Requirement: An exact copy of the entries is needed, with every picture left out.

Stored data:
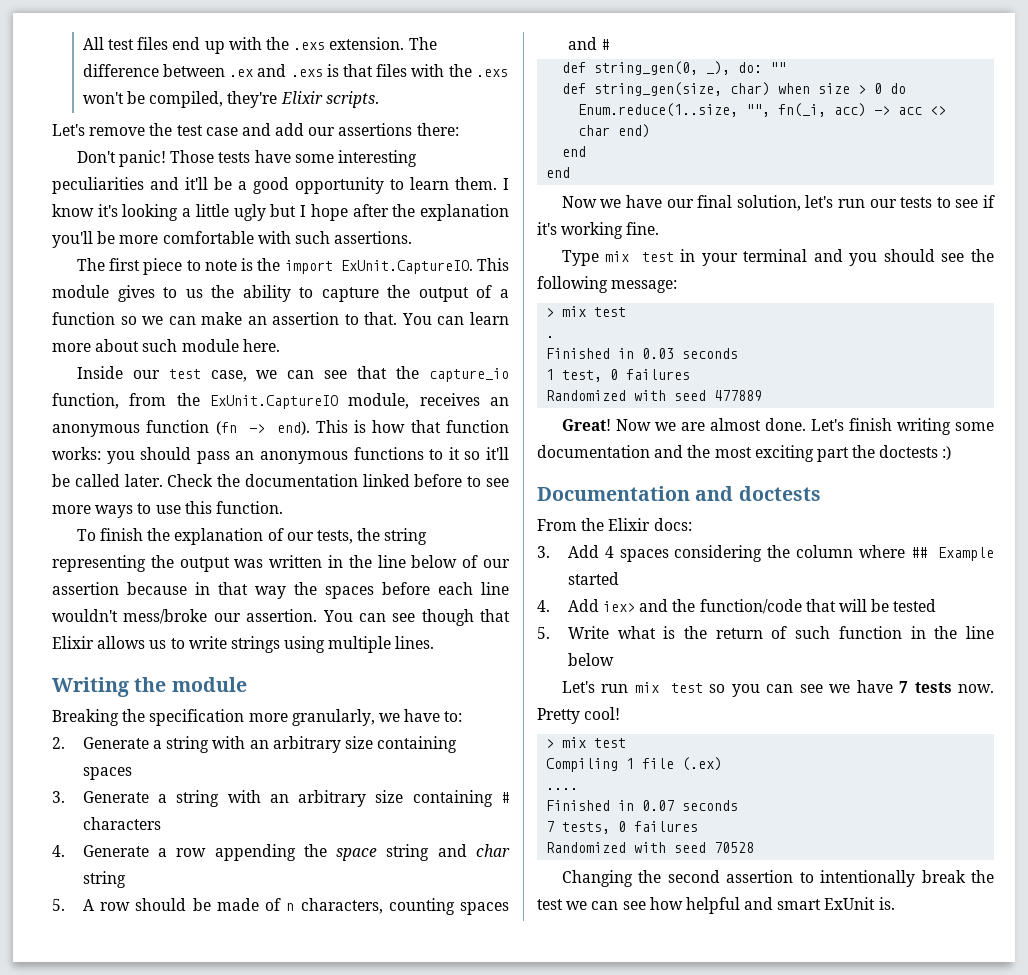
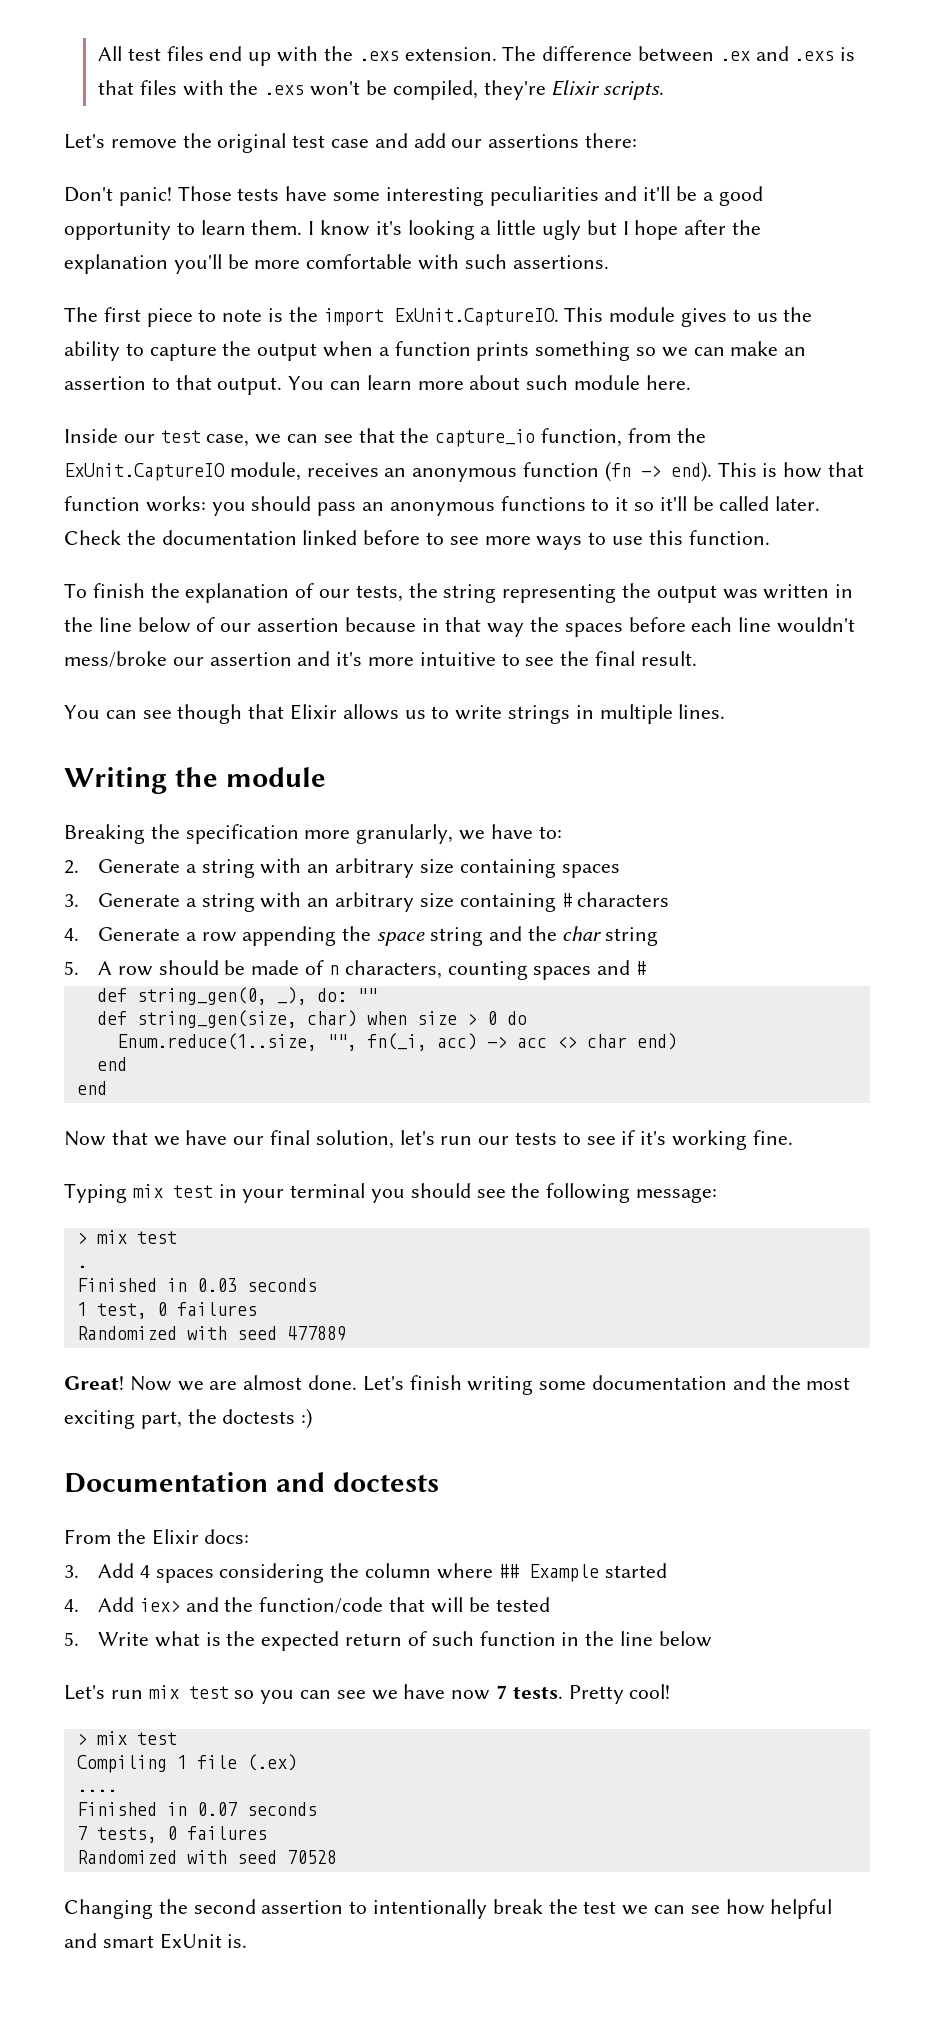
(173, 129) none -> [217,133,287,153] original
[476,285,493,298] of -> [323,341,374,357] when
(115, 318) none -> [476,341,631,361] prints something
[364,312,398,325] that. -> [175,375,283,395] that output.
[246,609,318,622] assertion. -> [209,651,697,666] assertion and it's more intuitive to see the final result. //
[284,636,326,653] using -> [575,705,594,719] in
(467, 850) none -> [527,926,557,941] the
(597, 202) none -> [111,1130,148,1145] that
[561,250,599,266] Type -> [64,1183,127,1203] Typing
[813,249,843,262] and -> (366, 1190) none
[816,447,849,462] part -> [140,1411,182,1429] part,
(708, 632) none -> [261,1631,340,1651] expected
[899,681,995,693] 7 tests now. -> [451,1685,563,1700] now 7 tests.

Written solution:
(173, 129) none -> [217,133,287,153] original
[476,285,493,298] of -> [323,341,374,357] when
(115, 318) none -> [476,341,631,361] prints something
[364,312,398,325] that. -> [175,375,283,395] that output.
[246,609,318,622] assertion. -> [209,651,697,666] assertion and it's more intuitive to see the final result. //
[284,636,326,653] using -> [575,705,594,719] in
(467, 850) none -> [527,926,557,941] the
(597, 202) none -> [111,1130,148,1145] that
[561,250,599,266] Type -> [64,1183,127,1203] Typing
[813,249,843,262] and -> (366, 1190) none
[816,447,849,462] part -> [140,1411,182,1429] part,
(708, 632) none -> [261,1631,340,1651] expected
[899,681,995,693] 7 tests now. -> [451,1685,563,1700] now 7 tests.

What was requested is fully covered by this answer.